Let’s break down this writing by the author (who actually lived through the events he described). We know that Blacks (just as now) embrace identity politics, and they weren’t the “free thinkers” who wanted only to make their own choices (as described by revisionist bias scholars). This was a racial conflict in which both sides stuck to their guns. Blacks and Whites BOTH punished their deserters who they saw as race traitors. I don’t really even condemn the Blacks in this since I’m no hypocrite. “Identity politics” is natural unlike what the neo-conservatives and liberals (who hypocritically use identity politics in every way possible) say. The White men of the South were realistic and realized to avoid ending up like the next Haiti which under Black rule descended into barbarism and chaos they must use whatever means they could to win. The old style of honor held by the Southern aristocracy was tossed aside this time. The South Carolina White people were going to retake their state even if that required using quote and quote“dishonorable” methods.
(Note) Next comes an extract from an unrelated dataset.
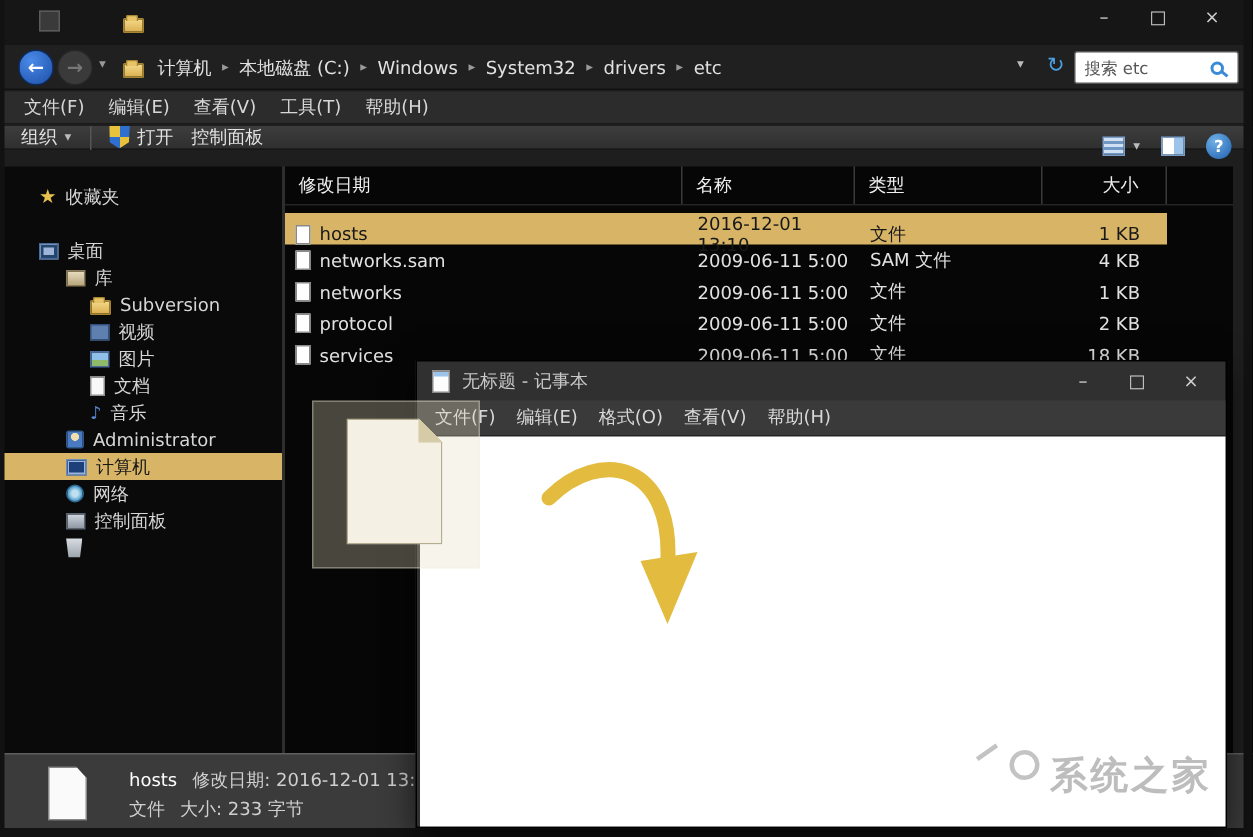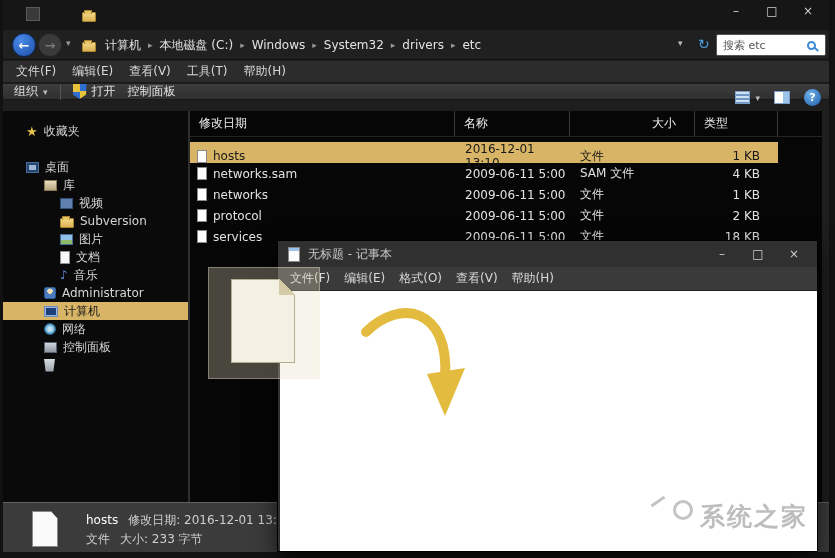"大小" div.col { order: before "类型" -> after "类型" }
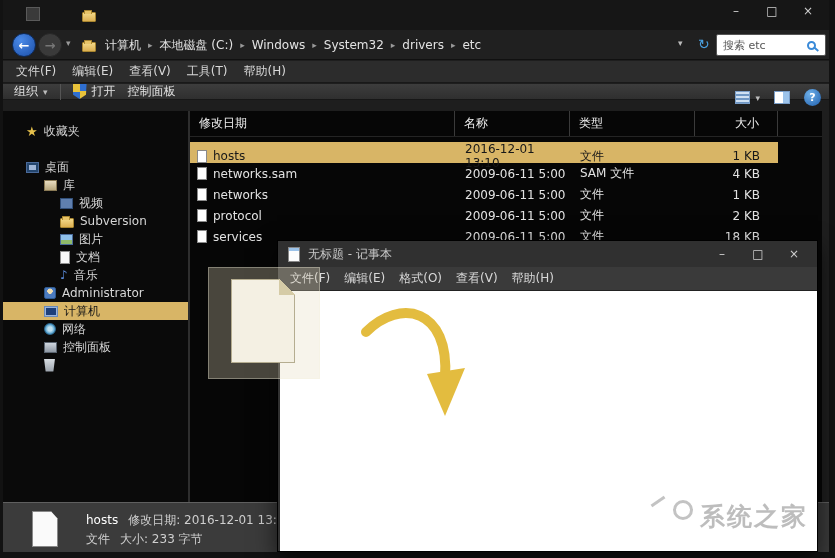"视频" div.side-item { order: before "Subversion" -> after "Subversion" }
More killing broke out in the month of October when in Cainhoy, during a political meeting, the nefarious Blacks managed to kill 5 Whites and only one Black died.I should note that there was a mutual agreement that neither Blacks or Whites would bring arms (shot guns and rifles as everyone carried some sort of small arms), but the Blacks had hidden their arms in the swamp and were able to use those to get the upper hand at Cainhoy. In Edgefield on October 18th, Wade Hampton and two thousand Redshirts had a march and meeting in the town. General Gary was also present at the time as he lived their and even presided over the prayer at the meeting. When the meeting ended the men left. On their way back the Red Hill Club of (6) Redshirts were ambushed on a local road. Immediately a Redshirt named Gilmore tumbled from his saddle dead,from a head shot. News was quickly relayed to Edgefield and General Gary rounded up some men to head out to the trail where the assassination had taken place. General Gary soon arrived to the scene enraged and ready to fight yelling “Come out of that field [the cowardly killers were in the field] some more of you’ll be be getting your damn fool heads shot off!” No doubt the craven killers had been Black as there was a nearby Black settlement called the “Promised Land” which had been taken by the Negro controlled government. It was later found out that it was two Black brothers who began firing on the Hill Redshirts and were later joined by more Blacks as they hid in the dark cotton field. The Redshirts on the road knew this and were ready to make a raid into the settlement to gain vengeance for the killing of Gilmore. Wade Hampton was able to calm the men down for the night realizing that if they attacked it could give Chamberlain the opportunity needed to call out federal forces. On October the 23rd, a Black mob occupied Mt Pleasant and threatened to harm the Whites of the town. The Whites of the town managed to escape to a single house where they stayed for the night with Black and White Democrats guarding the house outside for safety. In all three examples, we see the hidden facts of the Election of 1876, which are that the Blacks were usually the aggressors and instigators of violence. There was no one sided mass butchering of innocent Blacks, as described by the mainstream, revisionist anti-White history books; instead, it was Whites defending themselves and taking back what was rightfully theirs.